[Start of section]
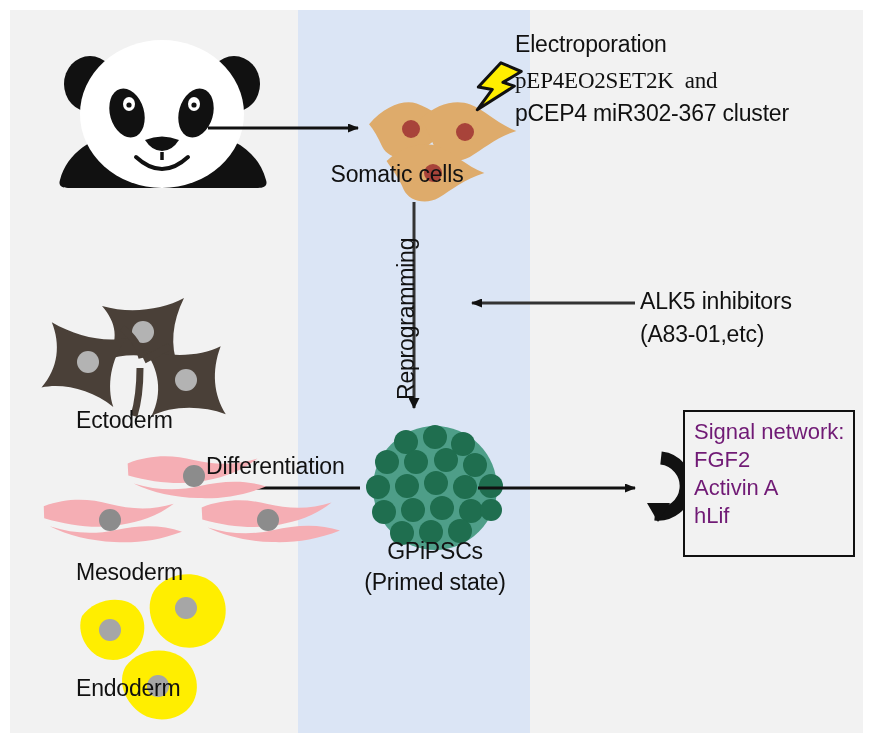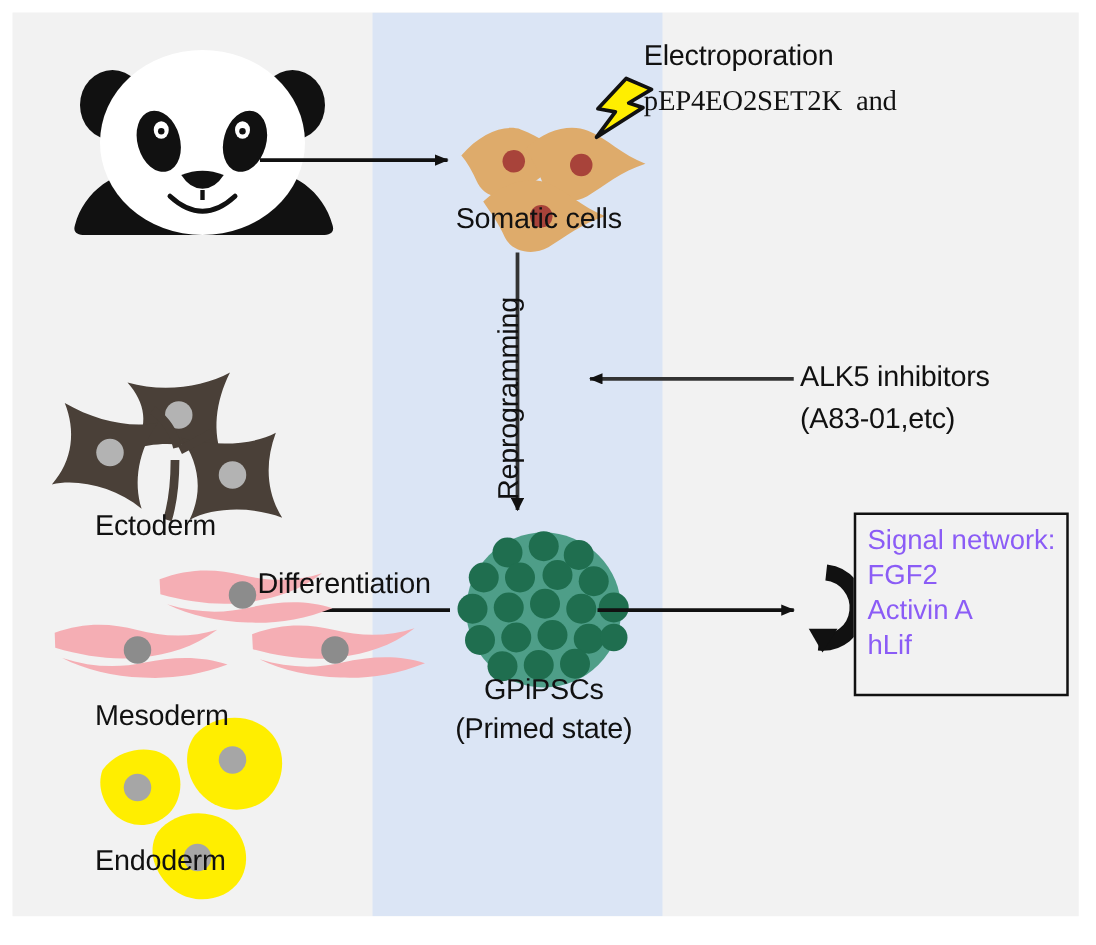--- a/index.html
+++ b/index.html
@@ -49,21 +49,21 @@
     left: 673px; top: 400px;
     width: 172px; height: 147px;
     border: 2px solid #111111;
     background: #f2f2f2;
     box-sizing: border-box;
     padding: 6px 0 0 9px;
   }
   .sigbox .line {
     font-size: 22px;
     line-height: 28px;
-    color: #8b5cf6;
+    color: #701a75;
     white-space: pre;
   }
 </style>
 </head>
 <body>
 
 <div id="figure">
 
   <div class="band"></div>
 
@@ -192,22 +192,23 @@
       <path d="M146,578 C160,562 186,560 202,572 C218,584 220,608 208,624 C196,640 172,642 156,630 C140,618 134,594 146,578 Z"></path>
       <circle cx="176" cy="598" r="11" fill="#a6a6a6"></circle>
       <path d="M116,656 C128,640 152,636 170,646 C186,656 192,678 182,694 C172,710 148,714 132,704 C116,694 106,672 116,656 Z"></path>
       <circle cx="148" cy="676" r="11" fill="#a6a6a6"></circle>
     </g>
 
   </svg>
 
   <div class="lbl" style="left:505px; top:20px;">Electroporation</div>
   <div class="lbl" style="left:505px; top:56px;font-family:Liberation Serif, serif;">pEP4EO2SET2K  and</div>
-
-  <div class="lbl center" style="left:346px; top:150px; width:150px;">Somatic cells</div>
+  <div class="lbl" style="left:505px; top:89px;">pCEP4 miR302-367 cluster</div>
+
+  <div class="lbl center" style="left:312px; top:150px; width:150px;">Somatic cells</div>
 
   <div class="vert lbl" style="left:382px; top:390px;">Reprogramming</div>
 
   <div class="lbl" style="left:630px; top:277px;text-align:right;">ALK5 inhibitors</div>
   <div class="lbl" style="left:630px; top:310px;">(A83-01,etc)</div>
 
   <div class="lbl" style="left:196px; top:442px;text-align:center;">Differentiation</div>
 
   <div class="lbl center" style="left:345px; top:527px; width:160px;">GPiPSCs</div>
   <div class="lbl center" style="left:345px; top:558px; width:160px;">(Primed state)</div>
[End of section]
• _Task to complete_: Return each line of the material above that holds the string "height".

• _Exercise output_:
     width: 172px; height: 147px;
     line-height: 28px;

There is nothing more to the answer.